I also have 5 shades of Face & Body that I carry around in the 1 oz vials that they sell at the Pro Stores-incase I need something a little more sheer.


----------



## heatherbear03 (Mar 7, 2007)

Wonderful information! Thank you so much!


----------



## Jade M (Mar 8, 2007)

I actually don't use MAC foundations in my pro kit (gasp - shocking I know). I have the complete set of 10 Face Atelier Ulta Pro Foundations, and the 0+ and 0-, used to custom blend them as well as the set of 5 sheer ones. I also have the Eve Pearl Foundation Trios (which are a cream foundation) and the Napoleon Perdis Foundation sticks (in shades 2, 3, 4 and Bronze Luminizer) which are more heavy duty.


----------



## martygreene (Mar 9, 2007)

Quote:

   Originally Posted by *Jade M* 

 
_I actually don't use MAC foundations in my pro kit (gasp - shocking I know). I have the complete set of 10 Face Atelier Ulta Pro Foundations, and the 0+ and 0-, used to custom blend them as well as the set of 5 sheer ones. I also have the Eve Pearl Foundation Trios (which are a cream foundation) and the Napoleon Perdis Foundation sticks (in shades 2, 3, 4 and Bronze Luminizer) which are more heavy duty._

 
I don't have any MAC in my kit whatsoever, nor do I have any other EL owned line. What little I had once got swapped away for other things. 

I use an assortment of Face Atelier, Temptu, Kett, RCMA, Cinema Secrets, Graftobian, Perdis, to name a few.


----------



## Jade M (Mar 11, 2007)

Quote:

   Originally Posted by *martygreene* 

 
_I don't have any MAC in my kit whatsoever, nor do I have any other EL owned line. What little I had once got swapped away for other things. 

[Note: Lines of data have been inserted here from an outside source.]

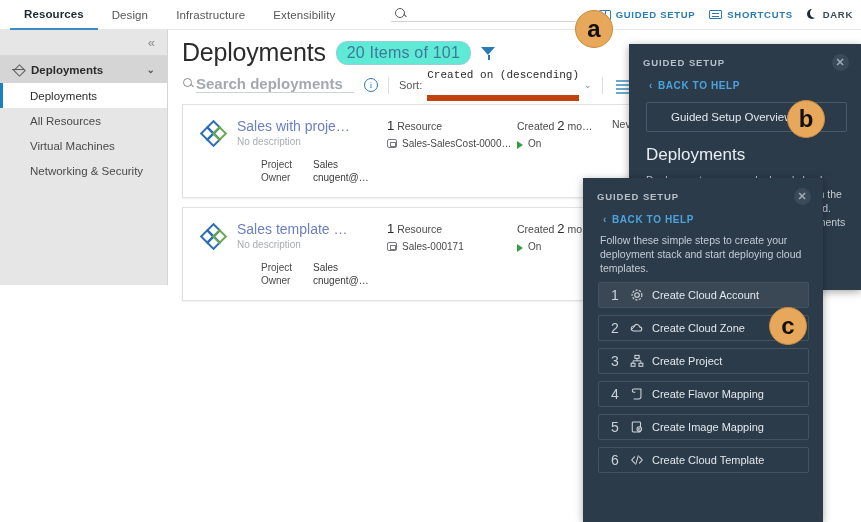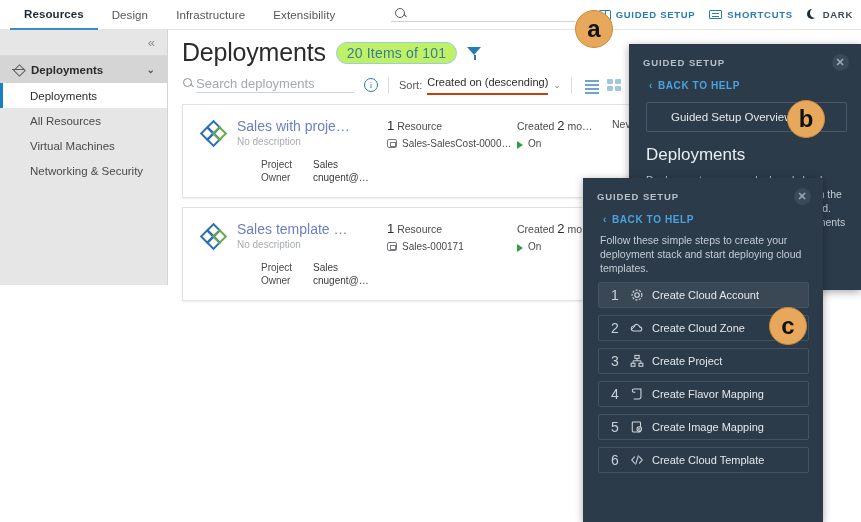--- a/index.html
+++ b/index.html
@@ -103,8 +103,8 @@
   .page-head { display: flex; align-items: center; gap: 10px; padding: 8px 0 0 14px; }
   .page-title { font-size: 25px; color: #2b2b2b; font-weight: normal; letter-spacing: -.2px; }
   .count-badge {
-    border: 1px solid #9ecbe4; color: #3d7a9c; background: #bef264;
-    border-radius: 11px; padding: 2px 10px; font-size: 14px; letter-spacing: .2px;
+    border: 1px solid #9ecbe4; color: #3d7a9c; background: #5eead4;
+    border-radius: 11px; padding: 2px 10px; font-size: 16px; letter-spacing: .2px;
   }
   .funnel { width: 15px; height: 14px; position: relative; cursor: pointer; }
   .funnel:before {

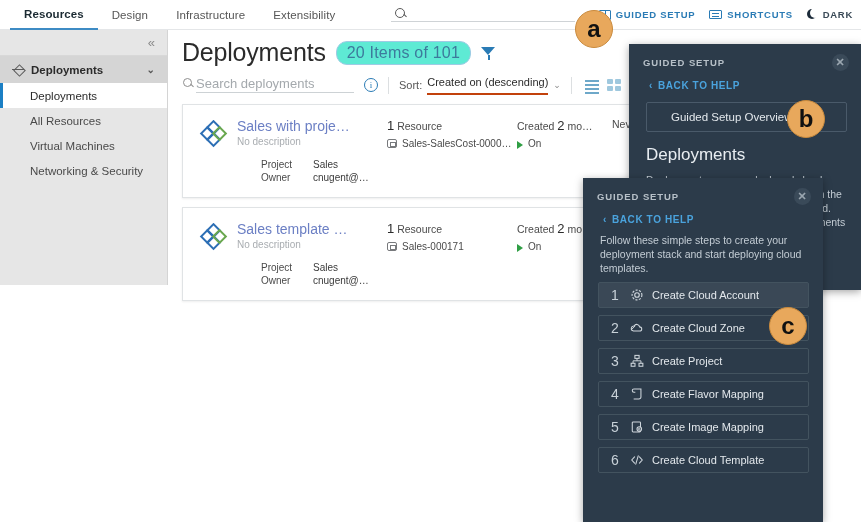--- a/index.html
+++ b/index.html
@@ -127,8 +127,8 @@
   }
   .search-box input {
     position:absolute; left:14px; right:0; top:0; height:18px; border:0;
-    border-bottom:1px solid #cdd2d5; font-size:13px; color:#2b2b2b;
-    font-family:"Liberation Sans", sans-serif; outline:none; background:transparent;
+    border-bottom:1px solid #cdd2d5; font-size:15px; color:#2b2b2b;
+    font-family:"Liberation Sans", sans-serif; outline:none; background:transparent;font-weight:bold;
   }
   .search-box input::placeholder { color:#a4a9ad; }
   .info-i {

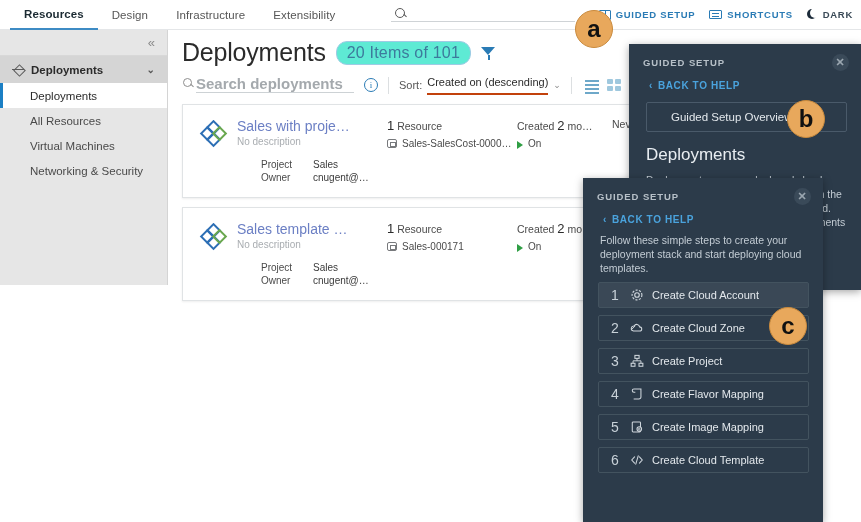--- a/index.html
+++ b/index.html
@@ -138,7 +138,7 @@
   }
   .tb-sep { width:1px; height:17px; background:#dcdfe1; }
   .sort-wrap { display:flex; align-items:center; gap:5px; font-size:11px; color:#565656; }
-  .sort-val { color:#2b2b2b; border-bottom:2px solid #c2410c; padding-bottom:5px; cursor:pointer; }
+  .sort-val { color:#2b2b2b; border-bottom:6px solid #c2410c; padding-bottom:14px; cursor:pointer;font-family:Liberation Mono, monospace; }
   .sort-chev { font-size:9px; color:#8a8a8a; }
   .view-icons { display:flex; align-items:center; gap:8px; margin-left:3px; }
   .ic-list { width:14px; height:11px; cursor:pointer; }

I use an assortment of Face Atelier, Temptu, Kett, RCMA, Cinema Secrets, Graftobian, Perdis, to name a few._

 
Yeah, I know what you mean - most of the EL brands stuff is consumer product anyway, and I feel that the majority of it isn't the most appropriate choice for professional work. I do still use some MAC items, but I have never loved their foundations!


----------



## giz2000 (Mar 11, 2007)

I use MUFE and Face Atelier foundations in my kit.


----------